Exercise: Find each line below where the word "This" occurs, and copy it.

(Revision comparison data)
• • •
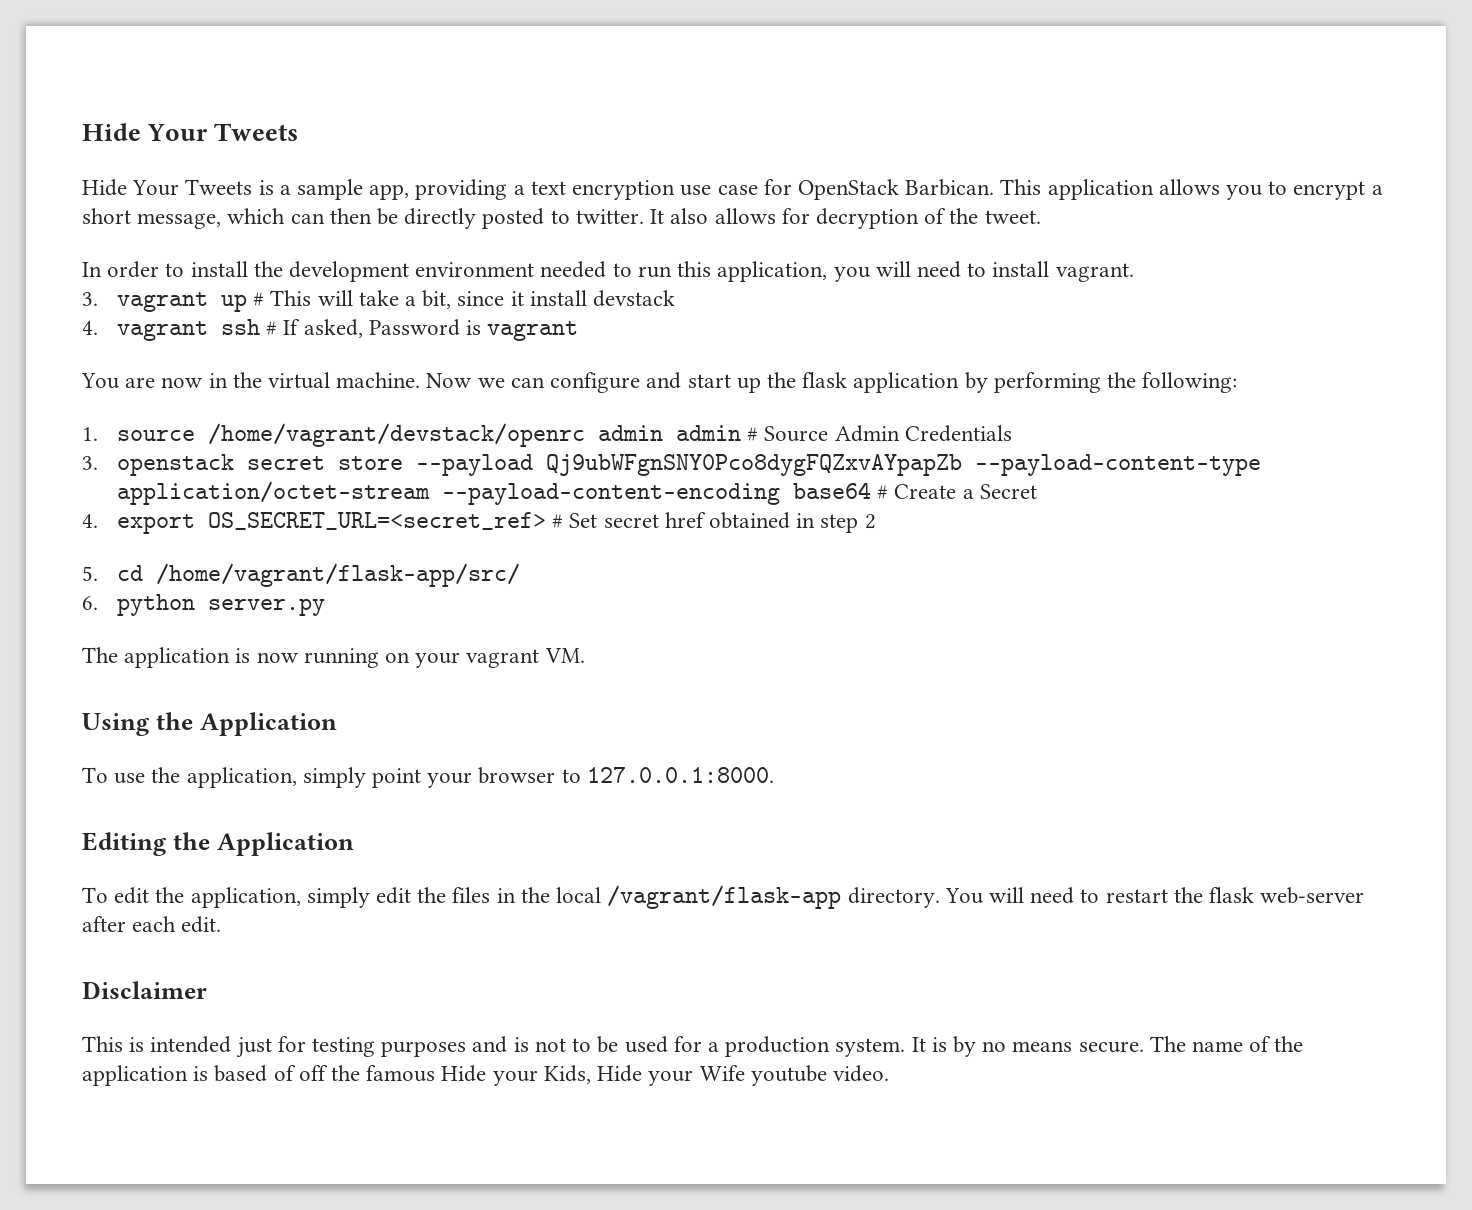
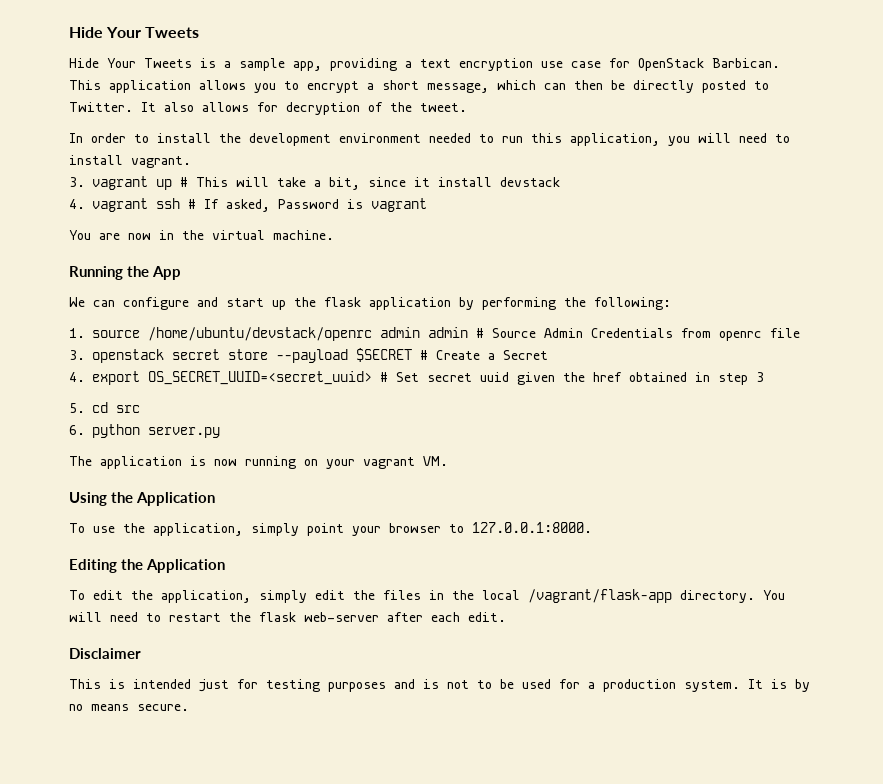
- This application allows you to encrypt a short message, which can then be directly posted to twitter.
+ This application allows you to encrypt a short message, which can then be directly posted to Twitter.
- You are now in the virtual machine. Now we can configure and start up the flask application by performing the following:
+ You are now in the virtual machine.
+ Running the App
+ We can configure and start up the flask application by performing the following:
- 1. source /home/vagrant/devstack/openrc admin admin # Source Admin Credentials
+ 1. source /home/ubuntu/devstack/openrc admin admin # Source Admin Credentials from openrc file
- 3. openstack secret store --payload Qj9ubWFgnSNY0Pco8dygFQZxvAYpapZb --payload-content-type application/octet-stream --payload-content-encoding base64 # Create a Secret
+ 3. openstack secret store --payload $SECRET # Create a Secret
- 4. export OS_SECRET_URL=<secret_ref> # Set secret href obtained in step 2
+ 4. export OS_SECRET_UUID=<secret_uuid> # Set secret uuid given the href obtained in step 3
- 5. cd /home/vagrant/flask-app/src/
+ 5. cd src
- The name of the application is based of off the famous Hide your Kids, Hide your Wife youtube video.

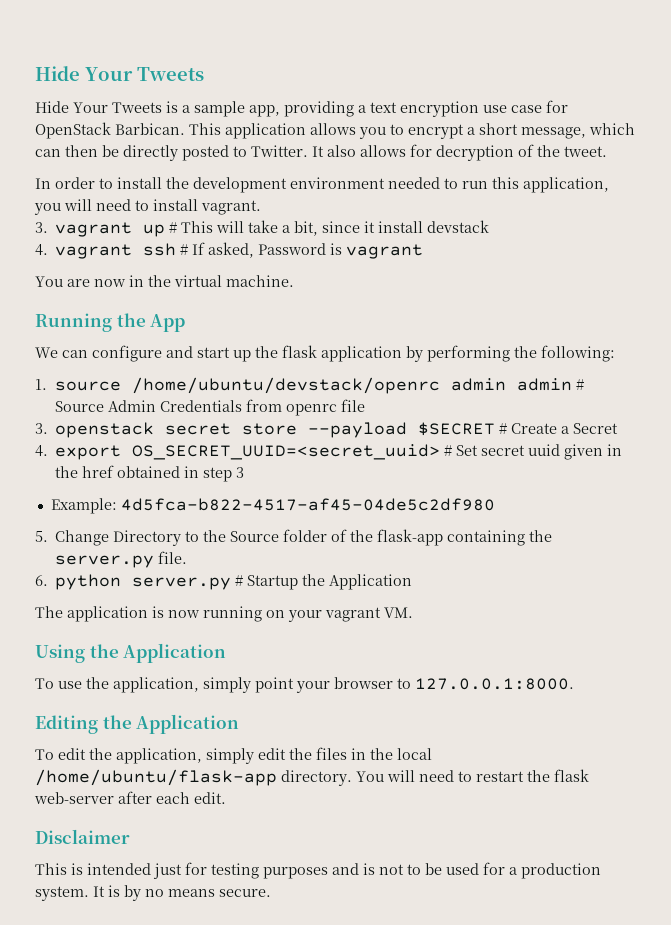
- 4. export OS_SECRET_UUID=<secret_uuid> # Set secret uuid given the href obtained in step 3
+ 4. export OS_SECRET_UUID=<secret_uuid> # Set secret uuid given in the href obtained in step 3
+ Example: 4d5fca-b822-4517-af45-04de5c2df980
- 5. cd src
+ 5. Change Directory to the Source folder of the flask-app containing the server.py file.
- 6. python server.py
+ 6. python server.py # Startup the Application
- To edit the application, simply edit the files in the local /vagrant/flask-app directory.
+ To edit the application, simply edit the files in the local /home/ubuntu/flask-app directory.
• • •
Response:
- This application allows you to encrypt a short message, which can then be directly posted to twitter.
+ This application allows you to encrypt a short message, which can then be directly posted to Twitter.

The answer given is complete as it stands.